FlockHosting Blog

Church Hosting Outage Update

It has certainly been quiet on here, but a post about an outage was not my plan for a first post back, and while I could have posted the FlockUpdate first, an explanation was due – So let’s get to it.

Thursday afternoon there was an outage which affected Church Hosting and a few other server customers. Immediately the DC was reached and they began a review of hardware and services to see what was going on, and they began researching the cause.

We had some radio silence from them as usually means they are working on a problem if they’ve found one, but it appears it was an issue that expanded to more customers in the data center than just FlockHosting assets.

Upon finally talking with a tech as things were wrapping up it seems the data center had an HVAC failure which began to endanger customer servers and they were required to shut things down to keep the heat down and resolve the issue as quickly as possible.

The crews did an amazing job, no data loss or issues.

The secondary outages were caused by many folks who’d been patiently waiting for your Church sites to come back up. The servers were blasted with activity which caused 2 additional web outages as to allow the servers to fully boot & get caught up a little, the web servers were halted briefly, this allowed email to start flooding in, server startup scripts to process boot up processes, and do so and not bring servers offline due to the sheer load of WordPress doing catch-ups like wp-cron running backup scripts at the same time to do backups which were to have been done during the outage.

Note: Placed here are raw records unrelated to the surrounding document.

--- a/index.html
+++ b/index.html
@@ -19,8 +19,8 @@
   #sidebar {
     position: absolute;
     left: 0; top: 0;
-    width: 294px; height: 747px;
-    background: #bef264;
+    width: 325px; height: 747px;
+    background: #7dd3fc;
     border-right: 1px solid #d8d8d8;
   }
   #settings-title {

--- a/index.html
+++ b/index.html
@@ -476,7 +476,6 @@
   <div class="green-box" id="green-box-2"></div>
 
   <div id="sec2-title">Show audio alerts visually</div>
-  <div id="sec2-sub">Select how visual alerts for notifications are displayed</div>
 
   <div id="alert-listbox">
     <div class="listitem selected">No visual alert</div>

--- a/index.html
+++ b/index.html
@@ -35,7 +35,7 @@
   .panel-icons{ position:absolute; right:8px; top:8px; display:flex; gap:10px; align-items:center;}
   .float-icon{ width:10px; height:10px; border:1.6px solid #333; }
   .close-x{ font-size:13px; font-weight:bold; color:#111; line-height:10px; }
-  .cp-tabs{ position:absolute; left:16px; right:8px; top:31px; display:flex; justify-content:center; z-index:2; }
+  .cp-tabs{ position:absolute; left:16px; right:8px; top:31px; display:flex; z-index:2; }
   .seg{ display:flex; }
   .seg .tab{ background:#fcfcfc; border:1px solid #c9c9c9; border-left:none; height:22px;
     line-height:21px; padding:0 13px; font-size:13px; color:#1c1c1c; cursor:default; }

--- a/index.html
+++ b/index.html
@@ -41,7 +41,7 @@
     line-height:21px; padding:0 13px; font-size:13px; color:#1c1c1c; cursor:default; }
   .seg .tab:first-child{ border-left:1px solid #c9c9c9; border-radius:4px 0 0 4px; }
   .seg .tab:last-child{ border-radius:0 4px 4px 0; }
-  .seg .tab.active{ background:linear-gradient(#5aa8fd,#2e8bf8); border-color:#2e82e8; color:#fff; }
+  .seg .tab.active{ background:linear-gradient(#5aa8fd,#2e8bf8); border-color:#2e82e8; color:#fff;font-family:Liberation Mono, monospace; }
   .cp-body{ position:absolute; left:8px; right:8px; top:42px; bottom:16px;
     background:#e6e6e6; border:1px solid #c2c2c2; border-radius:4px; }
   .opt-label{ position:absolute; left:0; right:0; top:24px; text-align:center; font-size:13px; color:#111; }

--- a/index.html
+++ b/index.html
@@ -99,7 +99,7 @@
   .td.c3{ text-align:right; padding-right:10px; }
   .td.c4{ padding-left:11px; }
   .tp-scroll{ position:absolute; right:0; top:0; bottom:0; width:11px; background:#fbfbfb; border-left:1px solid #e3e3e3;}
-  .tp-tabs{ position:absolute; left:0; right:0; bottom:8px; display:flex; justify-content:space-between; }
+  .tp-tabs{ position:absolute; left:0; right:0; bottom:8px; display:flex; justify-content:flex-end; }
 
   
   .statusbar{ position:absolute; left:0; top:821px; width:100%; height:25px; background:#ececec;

DC has made repairs for now, but they may do additional maintenance in the coming weeks to ensure this doesn’t happen again so if there are any additional maintenance windows I will post that as soon as possible.

I do apologize for outage, I wish they could be avoided but thankfully God is Good and we don’t see these type that often if at all, so thank you guys for your prayers during the outage, kind words in tickets/live-chat – there are some things coming in July which will continue to expand Church Hosting so more good things are coming!

RFO: Praise

Not to take away from Customer Appreciation Month – But today’s extended outage did throw some customers for a loop, and the Reason For Outage (RFO) is better laid out in a post vs. Twitter/Facebook posts.

Earlier this AM the server praise had a brief outage, due to a drive failure in the storage array the exact response from the datacenter was:

One of RAID disks failed. We are working on its replacing.

Easy peasy – it was replaced and only a minor hiccup as the storage system went briefly into read-only mode. Fast forward to later in the day, to rebuild the redundancy and get the new drive properly in the RAID array, it must be re-sync’d into the system, thus what we experienced this afternoon, tackled with extremely high load on websites & a storm of SPAM hitting the servers filters, it was a combo of just bad timing.

The server went down, and in coming back up ran a FSCK (for Windows Users, think Scan Disk) it checked the disk to make sure everything was working correctly and this can take some time – but things leveled out and came back online with some handy help from the datacenter crew, things are back online.

Now please be aware there is still a sync process on-going and its syncing a LOT of data, so sluggish response may continue – please bear with me on this, I wish I could speed it up, but redundancy isn’t something I take lightly.

The server will continue to be closely monitored and backups still are on-going so your data is safely backed up – but if you have any questions or concerns about the outage today, please do not hesitate to contact me via Email, Ticket, Forums or Live Chat.

Thanks again for your patience and prayers!